Kecurangan yang terjadi terhadap hasil pengitungan suara di TPS bisa dalam berbagai bentuk. Biasanya dengan jalan merusak hasil penghitungan suara yang tertulis di berita acara penghitungan suara di TPS. “Bisa merusak dengan menghilangkan, mengubah, mengganti, menambah. Nah itu cara-cara yang dilakukan untuk merusak hasil penghitungan suara di TPS,” ujar Titi.

 

Dalam beberapa kasus, upaya menghilangkan hasil penghitungan suara dari TPS tersebut dilakukan dengan membuang ke laut.

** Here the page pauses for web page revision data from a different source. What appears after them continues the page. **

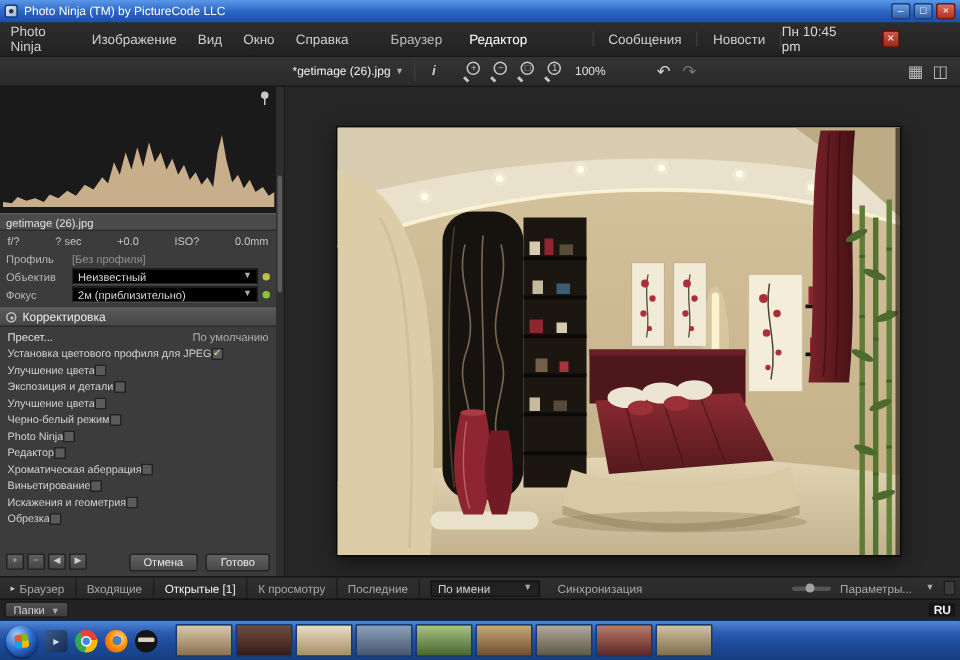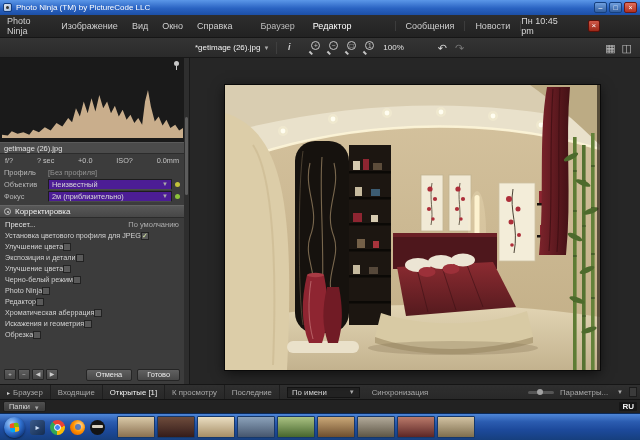--- a/index.html
+++ b/index.html
@@ -70,7 +70,7 @@
   .prow{height:12px;display:flex;align-items:center;padding:0 4px;font-size:7.4px;color:#b8b8b8;flex:0 0 auto}
   .prow .lab{width:44px;flex:0 0 auto}
   .prow .val{color:#939393}
-  .dd{flex:1;height:11px;background:#4c1d95;border:1px solid #1d1d1d;border-bottom-color:#4a4a4a;
+  .dd{flex:1;height:11px;background:#000000;border:1px solid #1d1d1d;border-bottom-color:#4a4a4a;
     display:flex;align-items:center;justify-content:space-between;padding:0 3px;color:#d8d8d8;cursor:pointer}
   .led{width:5px;height:5px;border-radius:50%;margin-left:3px;flex:0 0 auto}
   .led.g{background:#8cc23a}

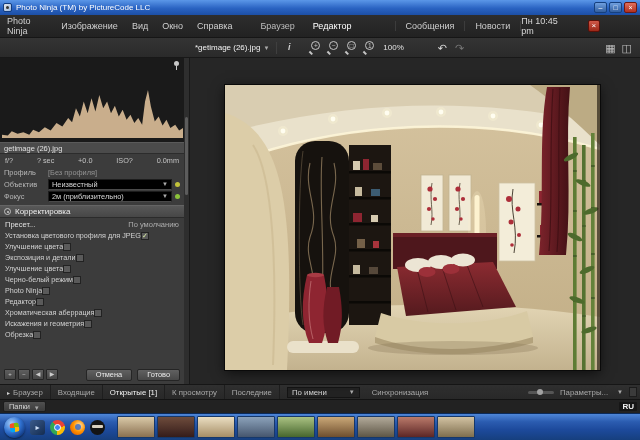--- a/index.html
+++ b/index.html
@@ -303,6 +303,10 @@
         </div>
         <div class="adj-row">
           <span>Хроматическая аберрация</span>
+          <span class="cb"></span>
+        </div>
+        <div class="adj-row">
+          <span>Виньетирование</span>
           <span class="cb"></span>
         </div>
         <div class="adj-row">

Hal ini pernah terjadi terhadap hasil penghitungan suara pada Pilkada di salah satu daerah di Maluku. Sementara untuk hasil yang berubah akibat adanya penambahan ataupun pengurangan jumlah suara, Titi menilai hal ini bisa terjadi apabila ada kerja sama dengan oknum petugas yang ada di lapangan.

 

“Karena itu penting bagi pemilih untuk mengawasi prosesnya, sehingga tidak ada ruang penyimpangan yang dilakukan oknum penyelenggara atau oknum pendukung pasangan calon. Di sini terjadi praktik politik uang dengan menyuap penyelenggara untuk mengubah hasil.”

 

Anggota Badan Pengawas Pemilu, Fritz Edward Siregar menyebutkan, tingkat kerawanan yang paling tinggi adalah saat hasil penghitungan suara berpindah dari TPS ke Kecamatan. “Angka itu paling banyak berubah dari TPS ke PPK (Panitia Pemilihan Kecamatan), harusnya suara yang di TPS itu sama dengan yang direkapitulasi di Kecamatan,” ujar Fritz kepada Hukumonline, Kamis (28/6/2018).